Media Fragmentation: 3 Strategies For How Business Marketers Can Keep Up

This is a guest post written by Lisa Smith, Director of Media and Markets Research/Mindwave Research.

Maybe you remember when media research was just about capturing TV viewership and print readership? Even when we first began analyzing web site traffic we had a manageable set of properties to measure.

But today, the pervasiveness of social media, the continued digitization of content, and the fragmentation of media platforms have given consumers and business decision makers a bewilderingly broad array of offline and online sources—creating significant challenges for marketers when it comes to measuring audiences and effectively targeting prospects throughout a decision-making process.

Welcome to the Era of Media Sprawl

  • Social media, blogs, and discussion boards mean that users generate as much online content as brands do.
  • Online searches deliver instant sources on virtually any topic you can imagine.
  • TV and print digitization makes news and entertainment available anywhere, anytime.

Your customers are now getting their information from an ever-growing number of sources. For example, research shows that B2B decision makers today use an average of 10 different sources when making purchase decisions about complex, enterprise-wide technology solutions.

More Access to Information = More Collaborative Decision Makers

This media fragmentation has also affected business buying behavior. Easier access to more information brings new decision-making functions into focus and adds layers to the buying process.

Our experience with research tracking media consumption and buying behaviors in the B2B tech markets shows significant shifts in who is involved:

20 years ago:

B2B tech buying largely done in IT departments with CIOs and IT managers unilaterally driving purchase decisions.
Past 20 years: Internet becomes prevalent means for tech brands to connect and engage directly with customers, from end users to IT decision makers.
Today:  B2B buying decision model is highly collaborative where corporate and management are active participants in needs determination and evaluation.

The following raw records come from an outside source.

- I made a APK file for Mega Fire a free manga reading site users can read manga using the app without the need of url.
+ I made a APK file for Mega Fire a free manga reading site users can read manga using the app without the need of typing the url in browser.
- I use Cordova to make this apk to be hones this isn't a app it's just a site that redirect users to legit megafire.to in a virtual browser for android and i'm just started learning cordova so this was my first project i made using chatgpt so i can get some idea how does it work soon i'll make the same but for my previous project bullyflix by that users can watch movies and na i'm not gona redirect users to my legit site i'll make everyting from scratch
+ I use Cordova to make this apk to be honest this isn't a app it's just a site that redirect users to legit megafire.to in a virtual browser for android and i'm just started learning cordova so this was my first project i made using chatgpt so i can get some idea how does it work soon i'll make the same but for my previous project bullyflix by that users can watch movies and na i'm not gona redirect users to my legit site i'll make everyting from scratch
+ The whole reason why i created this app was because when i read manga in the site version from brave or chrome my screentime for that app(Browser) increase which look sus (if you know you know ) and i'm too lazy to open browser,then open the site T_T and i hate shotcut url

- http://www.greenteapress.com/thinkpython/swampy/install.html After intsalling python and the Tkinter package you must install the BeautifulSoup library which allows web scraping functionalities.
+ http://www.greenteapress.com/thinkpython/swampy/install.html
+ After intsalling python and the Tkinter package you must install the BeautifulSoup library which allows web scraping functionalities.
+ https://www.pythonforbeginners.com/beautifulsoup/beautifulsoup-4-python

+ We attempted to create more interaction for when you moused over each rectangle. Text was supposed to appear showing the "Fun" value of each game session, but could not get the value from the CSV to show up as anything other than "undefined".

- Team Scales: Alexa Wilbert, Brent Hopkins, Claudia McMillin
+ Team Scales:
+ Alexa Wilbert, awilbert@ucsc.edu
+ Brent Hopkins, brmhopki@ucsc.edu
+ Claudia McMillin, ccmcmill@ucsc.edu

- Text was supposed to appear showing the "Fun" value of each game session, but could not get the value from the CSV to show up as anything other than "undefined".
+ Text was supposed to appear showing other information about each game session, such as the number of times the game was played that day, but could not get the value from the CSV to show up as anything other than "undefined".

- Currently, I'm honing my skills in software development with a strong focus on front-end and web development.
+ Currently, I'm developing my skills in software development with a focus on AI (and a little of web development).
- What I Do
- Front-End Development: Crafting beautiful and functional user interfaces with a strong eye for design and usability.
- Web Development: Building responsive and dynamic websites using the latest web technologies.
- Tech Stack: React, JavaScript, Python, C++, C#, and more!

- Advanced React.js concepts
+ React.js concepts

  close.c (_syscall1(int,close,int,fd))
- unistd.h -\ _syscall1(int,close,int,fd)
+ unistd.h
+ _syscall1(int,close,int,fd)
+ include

Shifting the B2B Media Research Model

The challenge for marketers: how to track real business prospects through all the various online and offline touch points. Looking to create an effective integrated media plan, with optimized exposure to the right audience at the right time? Here are three strategies that will get you there:

1. Find true B2B decision makers who are actively involved in the buying journey.

The ubiquitous access to information turns many employees into instant business influencers. They may make requests based on seeing a Facebook post, or alert others about interesting content by re-sharing information via a tweet, but they don’t necessarily direct specific buying decisions. Influencers can provide needed input at certain stages of a purchase cycle, but they are a difficult and inefficient target when nearly everyone is an influencer. The solution? Make sure you have identified your true decision-making customers who are actively involved in the purchase decision. And we emphasize “active” because there is a difference in content engagement with decision makers who are waiting for the next purchase cycle versus those who are currently in it.

2. Create product-specific content based on how decision makers consume information.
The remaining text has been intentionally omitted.